On Green Street, jewellery items can range from a highly precious colourless diamond necklace for £25,000 ($50,000) to more economical sterling silver and costume jewels. Aluminium bangles cost just 20 pence (40 U.S. cents) each.


Contemporary British Asian jewellery tastes mirror Bollywood and TV culture, and emerge in the succulent designs to be found on Green Street.

Bollywood actress Bhoomika Chawla opened Joyalukkas’s shop on Green Street to a fanfare of local publicity in 2006.

Recent Bollywood movies such as Devdas and Jodha Akhbar, both starring Aishwarya Rai, set the trend for South Asian jewellery style – and have determined the current flamboyant tone, Raniga says.

Devdas, a Bollywood love story, glitters with a fabulous display of sari-clad Indian women wearing brightly coloured bangles, necklaces and hair pieces in precious gold and diamonds.

 These types of jewellery are to be found all along Green Street.

Green Street jewellers also offer Western designs to suit increasingly globalised Asian tastes, such as slender white gold and platinum bridal rings.

“Platinum for wedding rings is a huge growth area on Green Street,” Raniga says.

Green Street also shows great respect for Hindu and Muslim tradition.

Muslim men are not allowed to wear gold rings, and so jewellers such as Joyalukkas and PureJewels offer silver or palladium wedding bands.


Green Street jewellers see the London 2012 Olympics as a prime opportunity to boost their branding -- and sales.

“We want people to come here and buy jewels during the Olympics,” Raniga says.

The Olympics site at Stratford is just 15 minutes away by public transport.

The building of the Green Street brand is also an opportunity to regenerate the local  economy of Newham borough, one of the most depressed in London, jewellers say.

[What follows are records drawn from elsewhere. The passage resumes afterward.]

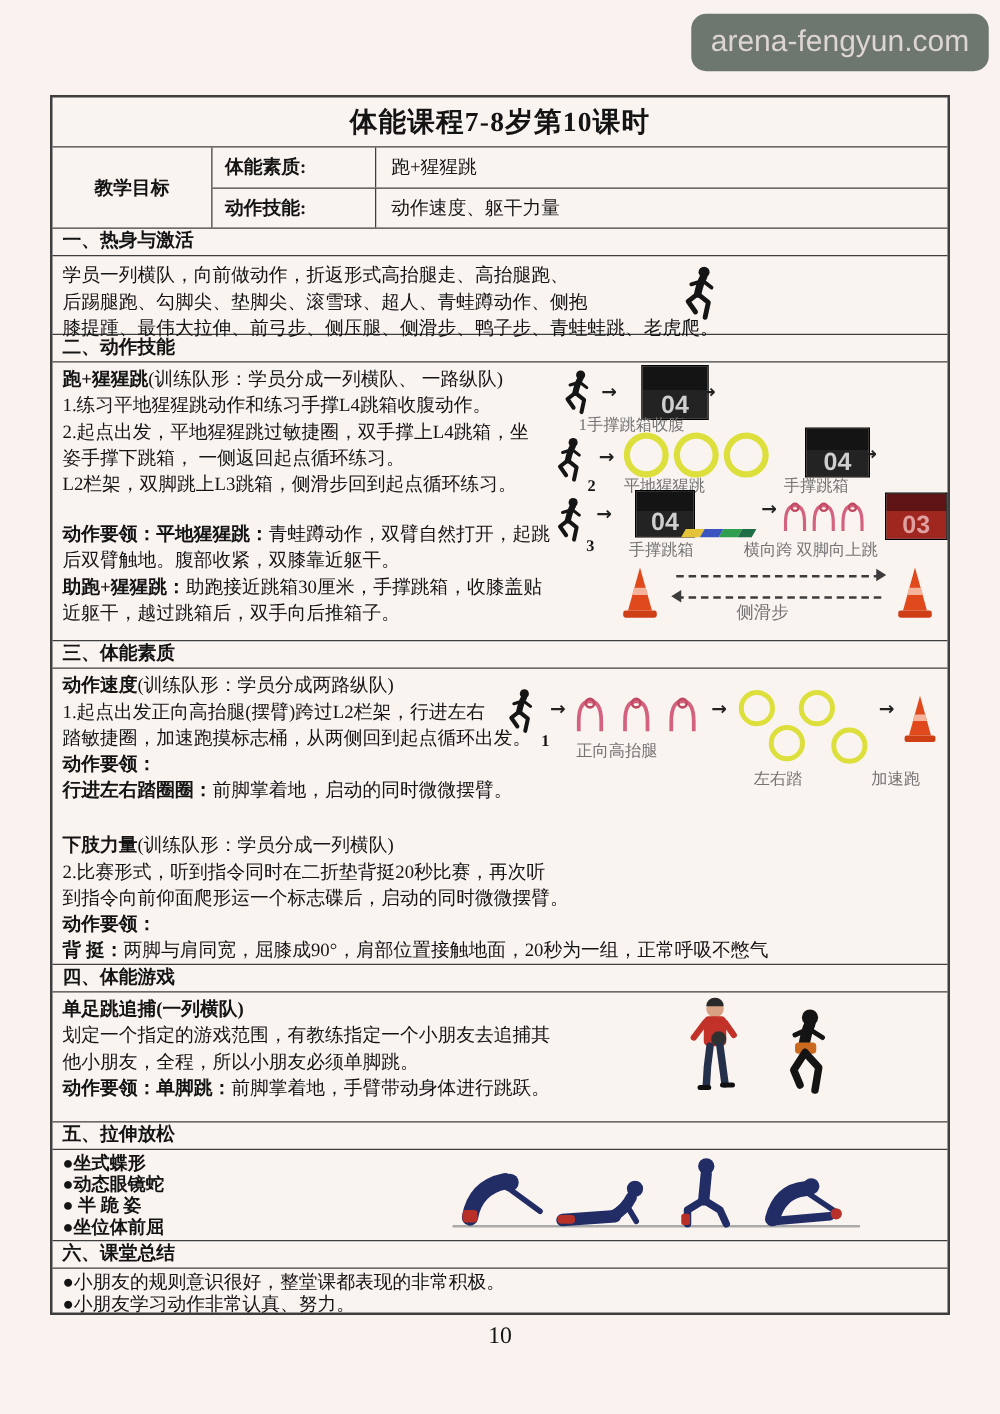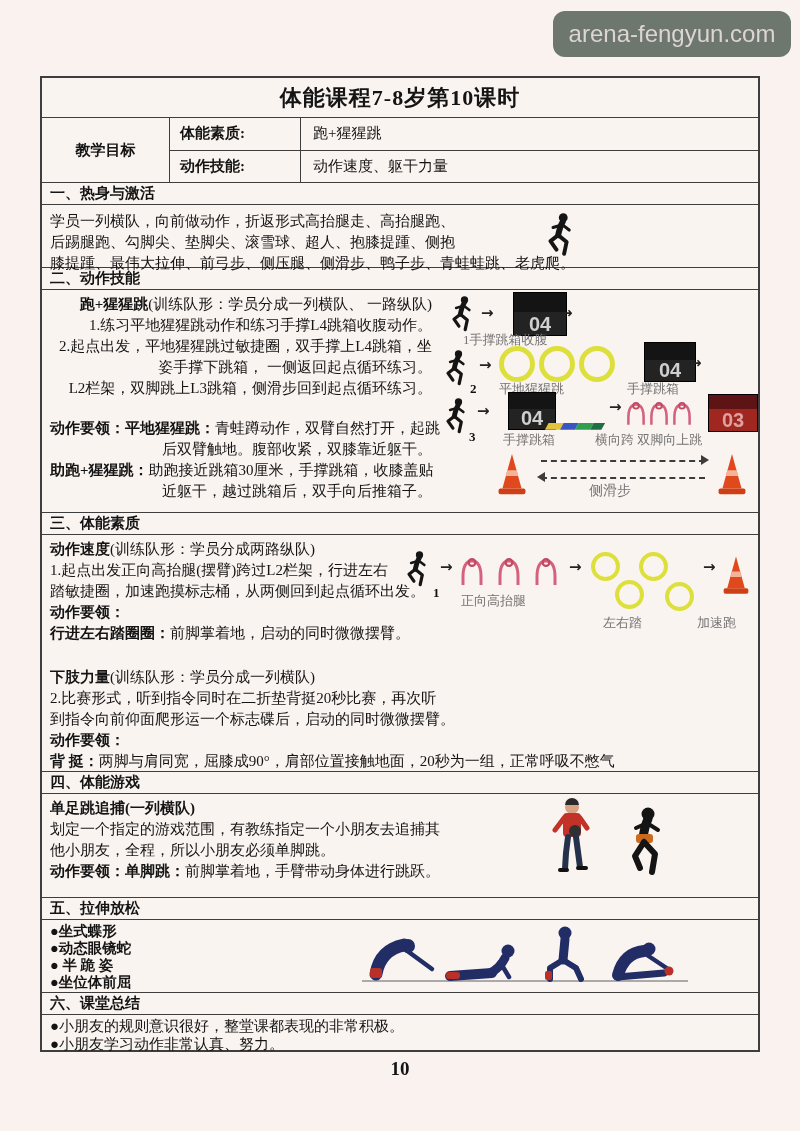"后踢腿跑、勾脚尖、垫脚尖、滚雪球、超人、抱膝提踵、侧抱" div.ln { text: 抱膝提踵 -> 青蛙蹲动作 }
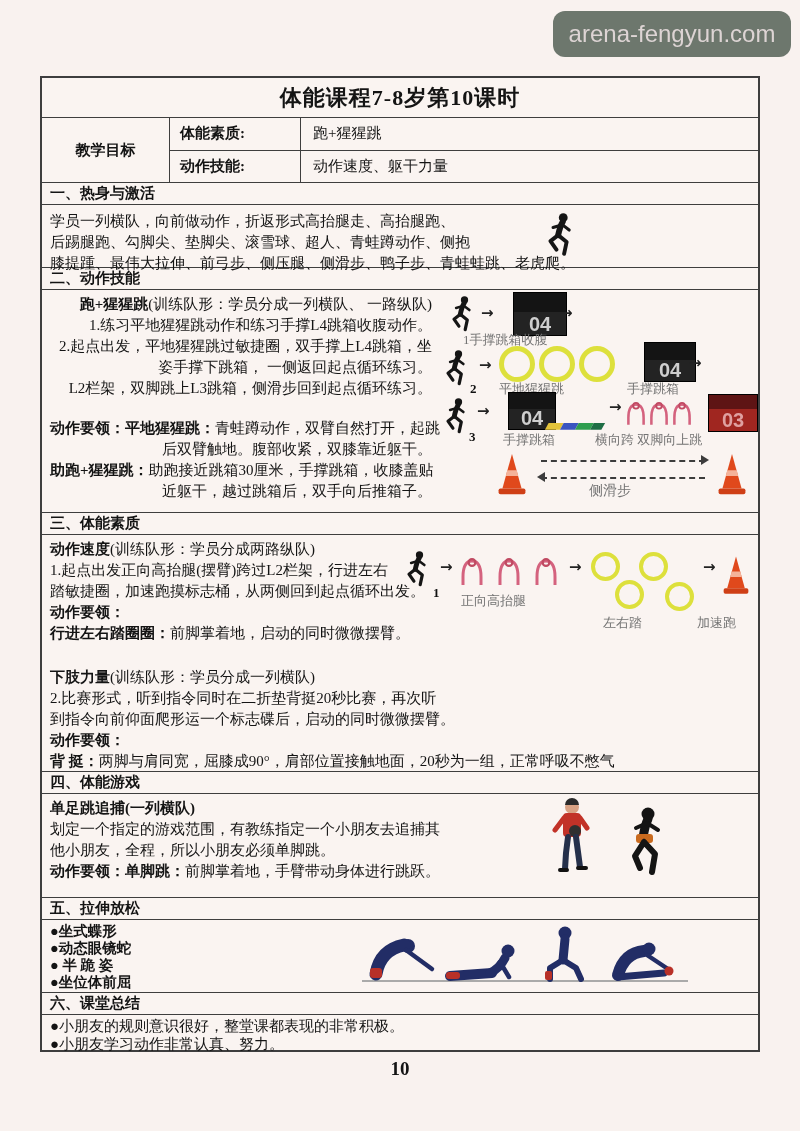"跑+猩猩跳(训练队形：学员分成一列横队、 一路纵队)" div { text-align: right -> none }
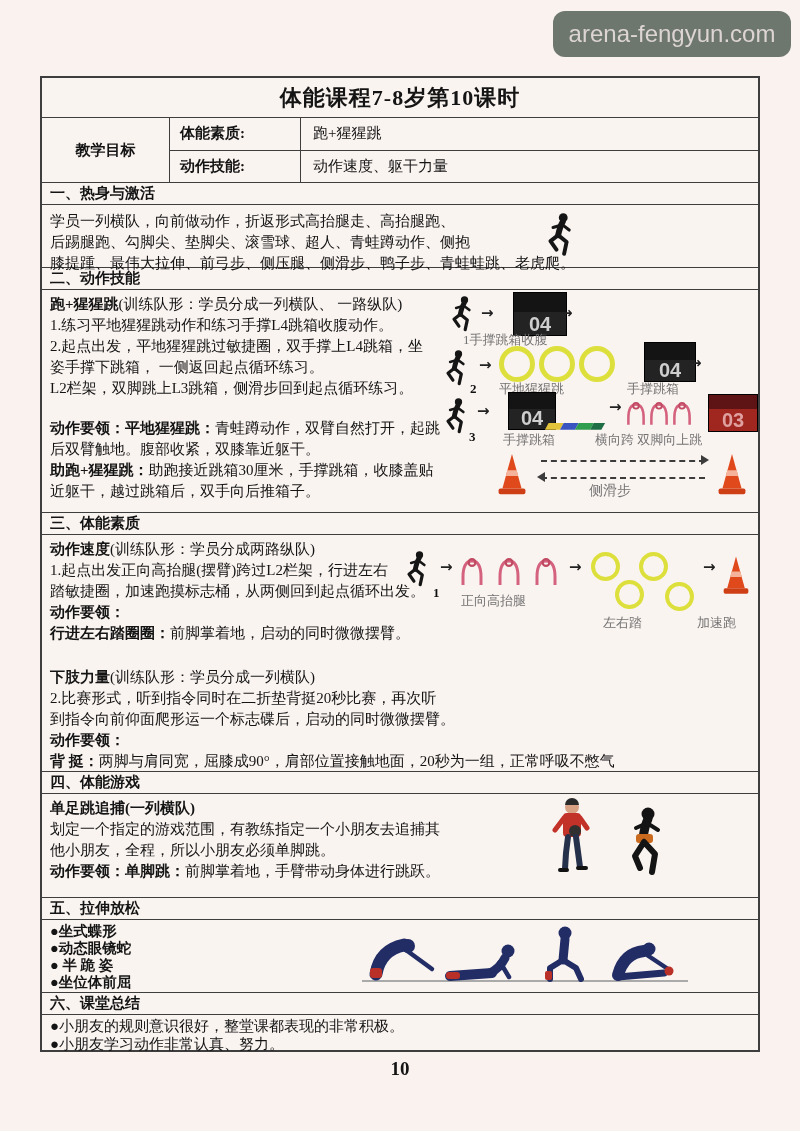"10" .pageno { font-weight: bold -> none }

Green Street jewellers believe that tastes constantly evolve, and so they are encouraging the work of jewellery design graduates of Newham College.

Young graduates’ latest designs are on display in glass cases at Silver Statements, a silver jewellery shop on Green Street next to PureJewels and costume jeweller Bees.

“Every single student who graduates has showcase space,” Raniga says.

“It gives them a platform to move forward.”

A recent tour of the jewellers on Green Street illustrated the variety of designs that can be found here.

Joyalukkas caters almost exclusively to British Asians, Hindus and Muslims, for weddings and parties, using a selection of 22-carat gold and diamond jewellery. It also sells chunky yellow gold bracelets, popular among so-called “mahogany brides” -- Britons of Caribbean origin.

Jeram Jewellers at 240 Green Street, specialists in 22-carat gold and diamond jewellery, has a collection of jewels influenced by French style, inspired by the family’s previous history in Madagascar, a former French colony.

Satyan Jewellers at 220 Green Street has its own diamond jewellery gallery, presenting a choice of classic designs such as a Cleopatra style necklace in white diamonds, as well as elaborate 22-carat South Asian gold necklaces featuring fused rubies and other gemstones for British Asian weddings.

Shoppers on Green Street say they are impressed by the wide choice available here.

Imme Chowdhury, in her 50s, was shopping at costume jeweller Bees for a black necklace to match her black net sari, to wear at a show.

“Indian style is very fashionable today,” she says.

“If you want to buy something Indian, you should come to Green Street.”